The current quandary has been building for more than a year, as have fears that one or more Europe’s most heavily debt-laden governments will default. Despite three bailouts, a cobbled patchwork of backstop funds, and multiple failed summits and proposed solutions, the crisis continues to envelop the European financial system and economy.


Investors are demanding ever–higher interest rates on government bonds to offset the risk they wont get their money back. European bankers are having a harder time raising capital, even as regulators have ordered them to build up bigger cash reserves. That’s made it harder, and more costly, for European businesses and consumers to borrow money.


The European Central Bank tried to douse the flames Thursday by cutting interest rates a quarter point to a record low one percent.
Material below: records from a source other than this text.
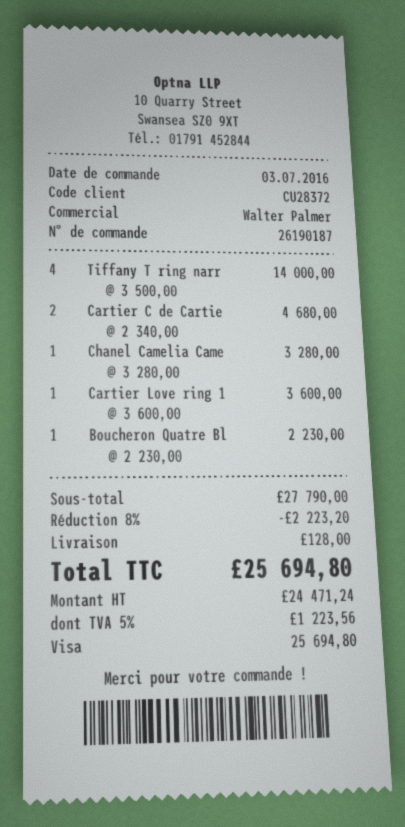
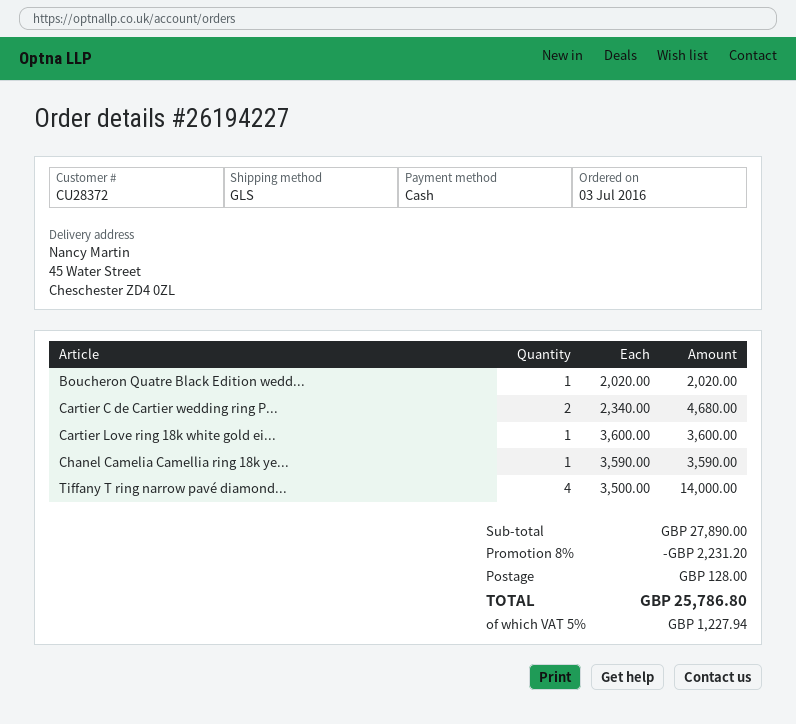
order number: 26190187 -> 26194227
payment method: Visa -> cash
Chanel Camelia Came: 1 x 3280.00 = 3280.00 -> 1 x 3590.00 = 3590.00
Boucheron Quatre Bl: 1 x 2230.00 = 2230.00 -> 1 x 2020.00 = 2020.00
subtotal: 27790.00 -> 27890.00
discount: 8% = 2223.20 -> 8% = 2231.20
tax: 5% = 1223.56 -> 5% = 1227.94
total: 25694.80 -> 25786.80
But at a news conference following the rate cut announcement, ECB President Mario Draghi dashed hopes that the move signaled the opening round of a wider effort to to ease rising market pressure on interest rates with massive bond purchases.


Draghi's comments sent financial markets lower and further eroded confidence that Friday’s meeting will generate a meaningful solution to the crisis.


"One step forward, two steps back," said Alan Clarke, U.K. and euro zone economist at Scotia Capital. "The euro zone leaders might as well not bother. Pack their bags, go home, enjoy the weekend and do their Christmas shopping."


The latest plan being floated by Sarkozy and German Chancellor Angela Merkel would create a mechanism for automatic penalties on countries that don’t meet budget deficit targets. Euro zone countries would also be forced to include a balanced budget requirement in their constitutions.


Even if the 17 leaders agree to such a plan on Friday, it remains to be seen whether voters in member countries will go along.


Proposals for tough budget-balancing measures have been warmly received by investors. But they have generated violent protests in countries such as Greece that have enacted them. Deep spending cuts have also accelerated the euro zone's economic contraction. 


No matter what measures those leaders agree to, they will have little long-term impact without popular support.


“Because of the bumps in the road that will inevitably occur along the way, it will be too easy for politicians down the road, when it's not Merkel or Sarkozy, to blame it on the people who agreed to it at the time,” said  Steve Crawford, an investment banker with Centerview Partners. “I think some democratic process needs to occur because of the consequences that are likely to happen down the road.”


That process will take time, something many investors believe Europe has run out of. 


European voters, meanwhile, remain deeply divided over how to get the continent back on a sound financial footing. French voters are loathe to dilute their national independence by turning over control of budgetary decisions to a central European agency with the veto power over spending decisions. With a presidential election looming, Sarkozy faces rivals who are warning voters that he wants to sacrifice French sovereignty to unelected EU officials.


German voters, on the other hand, are opposed to any measure that would divert their taxes to the cause of bailing out weaker, free-spending countries. Merkel has also steadfastly opposed calls for the ECB to print euros to underwrite massive bond purchases; that’s largely due to the German public’s deep-seated fears of a recurrence of hyperinflation that sank the Weimar Republic in the 1920s. 


The Fast Money traders take a look at Mario Draghi's comments impacting stocks today and await former MF Global CEO Jon Corzine's testimony.


Consumer and business confidence has been sapped by the crisis, tipping the euro zone into a mild recession that threatens to deepen the longer leaders fail to arrive at a solution.


The ECB’s official forecast calls for euro zone gross domestic product to shrink by as much as a full percentage point next year. Some private forecasters, including IHS Global Insight’s chief European economist Howard Archer, think that assessment may not be pessimistic enough.


The ECB's rate cut follows a concerted move on Nov. 30 by central banks areound the world to supply the global capital markets with more cash and avert a wider credit crunch. The Federal Reserve has been working to put out the fire with a series of so-called “swap lines” that supply the ECB with dollars, which it then lends to European banks in exchange for dollar-denominated bonds. As other sources of dollar funding have dried up, European bankers have leaned heavily on those swaps, borrowing $50 billion this week. That’s up from $500 million in November.


Bond rating agency Standard & Poor's put more pressure on European leaders to solve the debt crisis by threatening to downgrade its risk assessment for all 17 countries that use the euro.  The warning Wednesday includes the European Union itself, along with large euro zone banks.